The answer to the puzzle was revealed to me only many years later, when the first volume of Michaux’s complete works came out in a Pléiade edition. There I learnt that from 1963 to 1972 Michaux had worked on a reissue of all the works he had published with Gallimard; and that with this in mind he had undertaken to revise, correct and rewrite a number of his old texts. This vast revision was disastrous overall (we shall see why in a moment) — but, alas, this was the version that the Pléiade editors chose to follow blindly[5] — forgetting, apparently, that the first duty of a literary editor is to exercise critical judgement, and that the first duty of a critic is sometimes (as D.H. Lawrence said) to keep a work out of the hands of its creator.[6]

The phenomenon of writers of genius who, late in life, cease to understand their own greatest achievements, who disavow and distort their own work, or set about recasting and mutilating it, is certainly alarming, but it is by no means unusual. Had his death not supervened, Gogol would have utterly ruined his Dead Souls by adding a frightful second part in the shape of a moral sermon. Tolstoy in his old age judged that he had been guilty of wasting his time writing a frivolous novel such as Anna Karenina, and that he would have been better employed producing religious propaganda. At the end his life, Henry James undertook to rewrite a number of his novels for a new edition of his complete works; a certain tortured verbosity which is often thought to typify his style is in reality the result of this late and unfortunate revision, which at the time elicited a horrified reaction from the New York critics: “One wishes Mr.
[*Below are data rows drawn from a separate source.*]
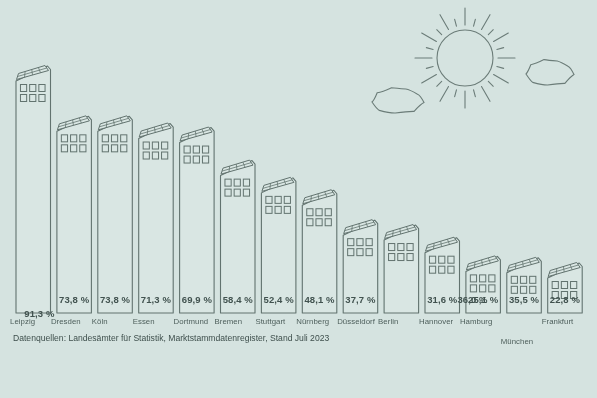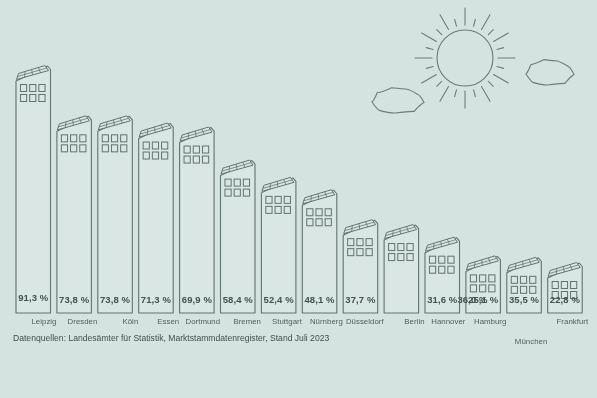--- a/index.html
+++ b/index.html
@@ -39,21 +39,21 @@
     font-weight: bold;
     color: #41524f;
     letter-spacing: 0.1px;
     text-align: center;
     white-space: nowrap;
   }
   .city-label {
     position: absolute;
     font-size: 7.8px;
     color: #4d5e5b;
-    text-align: right;
+    text-align: left;
     white-space: nowrap;
     letter-spacing: 0.05px;
   }
   #footnote {
     position: absolute;
     left: 13px;
     top: 332px;
     width: 575px;
     font-size: 8.6px;
     line-height: 12.6px;
@@ -295,21 +295,21 @@
         <rect x="552.15" y="281.50" width="6.2" height="7" fill="#d9e6e3" stroke="#62736f" stroke-width="1"></rect>
         <rect x="561.35" y="281.50" width="6.2" height="7" fill="#d9e6e3" stroke="#62736f" stroke-width="1"></rect>
         <rect x="570.55" y="281.50" width="6.2" height="7" fill="#d9e6e3" stroke="#62736f" stroke-width="1"></rect>
         <rect x="552.15" y="291.50" width="6.2" height="7" fill="#d9e6e3" stroke="#62736f" stroke-width="1"></rect>
         <rect x="561.35" y="291.50" width="6.2" height="7" fill="#d9e6e3" stroke="#62736f" stroke-width="1"></rect>
         <rect x="570.55" y="291.50" width="6.2" height="7" fill="#d9e6e3" stroke="#62736f" stroke-width="1"></rect>
       </g>
     </svg>
 
   <div id="labels">
-      <div class="pct-label" style="left: 12px; top: 292px; width: 42.5px;">91,3 %</div>
+      <div class="pct-label" style="left: 12px; top: 308px; width: 42.5px; text-align: right;">91,3 %</div>
       <div class="city-label" style="left: 10px; top: 317px; width: 46.5px;">Leipzig</div>
       <div class="pct-label" style="left: 52.9px; top: 294px; width: 42.5px;">73,8 %</div>
       <div class="city-label" style="left: 50.9px; top: 317px; width: 46.5px;">Dresden</div>
       <div class="pct-label" style="left: 93.8px; top: 294px; width: 42.5px;">73,8 %</div>
       <div class="city-label" style="left: 91.8px; top: 317px; width: 46.5px;">Köln</div>
       <div class="pct-label" style="left: 134.7px; top: 294px; width: 42.5px;">71,3 %</div>
       <div class="city-label" style="left: 132.7px; top: 317px; width: 46.5px;">Essen</div>
       <div class="pct-label" style="left: 175.6px; top: 294px; width: 42.5px;">69,9 %</div>
       <div class="city-label" style="left: 173.6px; top: 317px; width: 46.5px;">Dortmund</div>
       <div class="pct-label" style="left: 216.5px; top: 294px; width: 42.5px;">58,4 %</div>

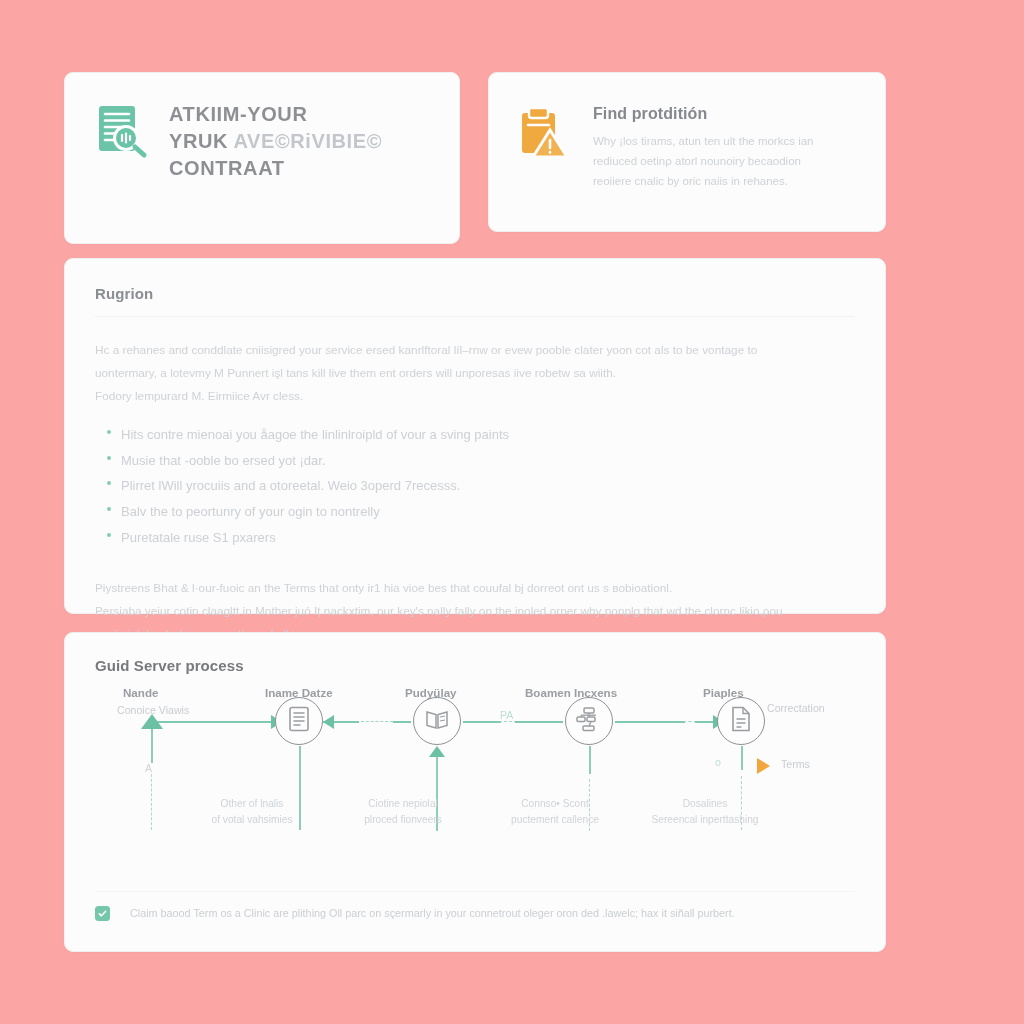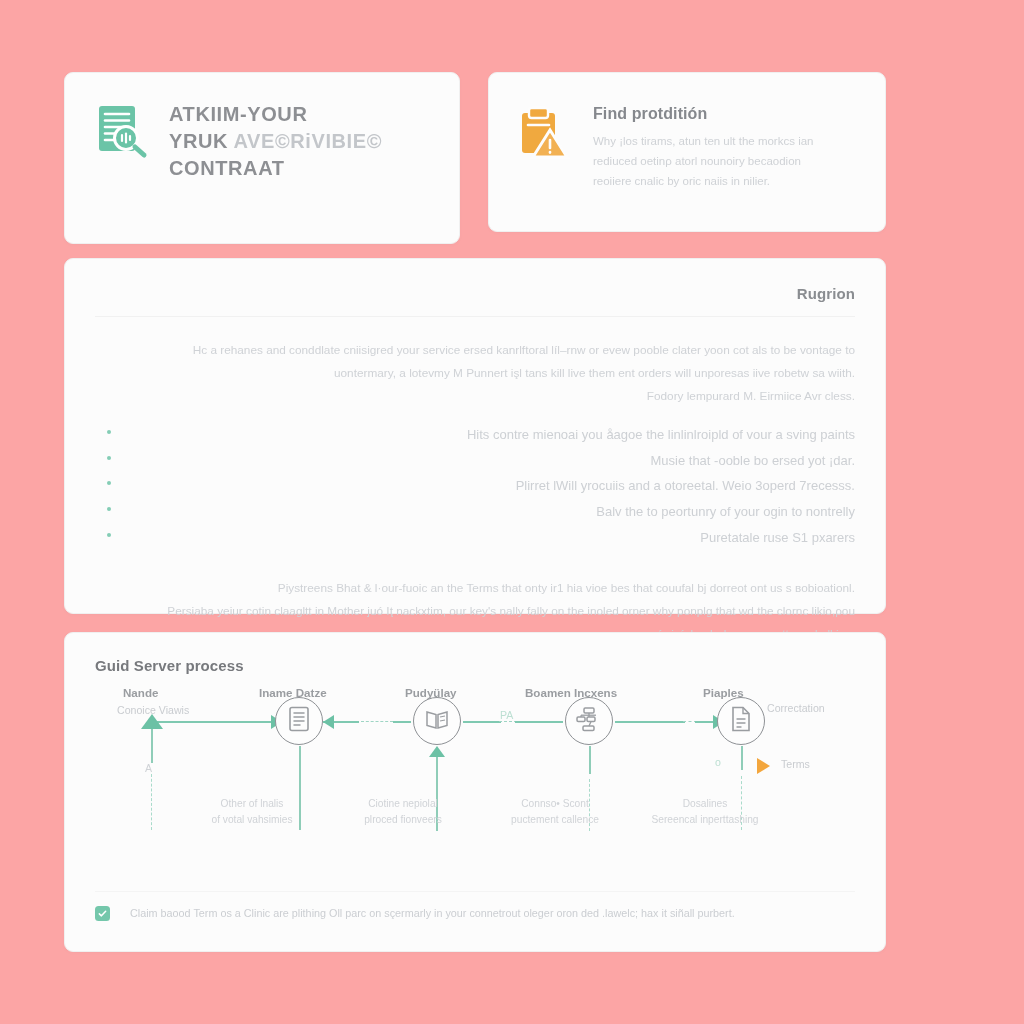--- a/index.html
+++ b/index.html
@@ -55,21 +55,21 @@
     font-size: 11.5px;
     line-height: 1.72;
     color: #cfd2d6;
     filter: blur(0.5px);
   }
 
   
   .icn { display: block; }
 
   
-  .card-mid { left: 64px; top: 258px; width: 822px; height: 356px; text-align: right; }
+  .card-mid { left: 64px; top: 258px; width: 822px; height: 356px; }
   .mid-pad { padding: 26px 30px 0 30px; }
   .mid-h {
     font-size: 15px; font-weight: bold; color: #8a8d91;
     letter-spacing: .1px; filter: blur(0.2px);
   }
   .mid-rule {
     margin-top: 14px; height: 1px;
     background: #f1f1f1;
   }
   .para {
@@ -257,21 +257,21 @@
             <line x1="33" y1="35" x2="33" y2="43"></line>
             <line x1="33" y1="47" x2="33" y2="47.6"></line>
           </g>
         </svg>
       </div>
       <div class="tile-body">
         <div class="tile-title-sm">Find protditión</div>
         <div class="tile-sub">
           <div>Why ¡los tirams, atun ten ult the morkcs ian</div>
           <div>rediuced oetinρ atorl nounoiry becaodion</div>
-          <div>reoiiere cnalic by oric naiis in nilier.</div>
+          <div>reoiiere cnalic by oric naiis in rehanes.</div>
         </div>
       </div>
     </div>
   </div>
 
   <div class="card card-mid">
     <div class="mid-pad">
       <div class="mid-h">Rugrion</div>
       <div class="mid-rule"></div>
 
@@ -301,21 +301,21 @@
     </div>
   </div>
 
   <div class="card card-bot">
     <div class="bot-pad">
       <div class="bot-h">Guid Server process</div>
 
       <div class="flowwrap">
 
         <div class="node-label" style="left:28px; top:2px;">Nande</div>
-        <div class="node-label" style="left:155px; top:2px;padding-left:9px;">Iname Datze</div>
+        <div class="node-label" style="left:161px; top:2px;padding-left:9px;">Iname Datze</div>
         <div class="node-label" style="left:310px; top:2px;">Pudyülay</div>
         <div class="node-label" style="left:430px; top:2px;">Boamen Incxens</div>
         <div class="node-label" style="left:608px; top:2px;">Piaples</div>
 
         <div class="aux-label" style="left:22px; top:20px;">Conoice Viawis</div>
         <div class="aux-label" style="left:672px; top:18px;">Correctation</div>
         <div class="aux-label" style="left:50px; top:78px; color:#cfd2d6;">A</div>
         <div class="aux-label" style="left:405px; top:25px; color:#bcdfd2;">PA</div>
         <div class="aux-label" style="left:620px; top:72px; color:#bcdfd2;">o</div>
 

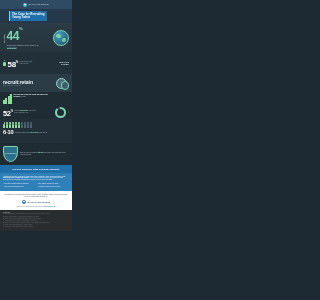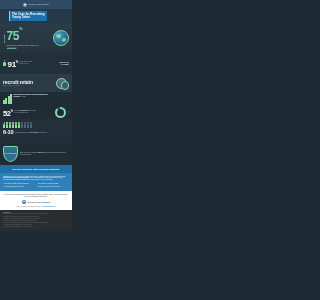--- a/index.html
+++ b/index.html
@@ -159,35 +159,35 @@
     <div class="titlebox">
       <div class="title-l1">The Case for Recruiting</div>
       <div class="title-l2">Young Talent</div>
     </div>
   </div>
 
   <div class="band stat1">
     <div class="vlabel">By 2025,</div>
     <div style="margin-left:1.5px;">
       <div>
-        <span class="bignum">75</span><span class="bigpct">%</span>
+        <span class="bignum">44</span><span class="bigpct">%</span>
       </div>
       <div class="s1txt tiny">
         <span>of the global workforce will be made up of </span><b>millennials.</b>
       </div>
     </div>
     <div class="globe"></div>
   </div>
 
   <div class="band stat2">
     <span class="icoperson">
         <b></b>
         <i></i>
       </span>
-    <span class="num91"><span>91</span><sup>%</sup></span>
+    <span class="num91"><span>58</span><sup>%</sup></span>
     <span class="s2txt micro">of millennials expect to stay in a job</span>
     <span class="s2right tiny upper">
       <span>LESS THAN</span><br>
       <span class="hl">3 YEARS.</span>
     </span>
   </div>
 
   <div class="band rrband">
     <div class="rrlogo">
       <div class="l1"><span>recruit</span><span>:</span><span>retain</span></div>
James would demonstrate more respect for the classics, not least those that came from his own pen.” And Conrad, suffering in the twilight of his days from a veritable paralysis of the imagination, renounced the rich ambiguity of the great novels of his maturity. Even the creators of comic books may fall victim to this deplorable revisionitis: Hergé redrew all the Tintins of the early part of his career, and in so doing killed all the verve and spice that had infused the graphics of the original plates.[7]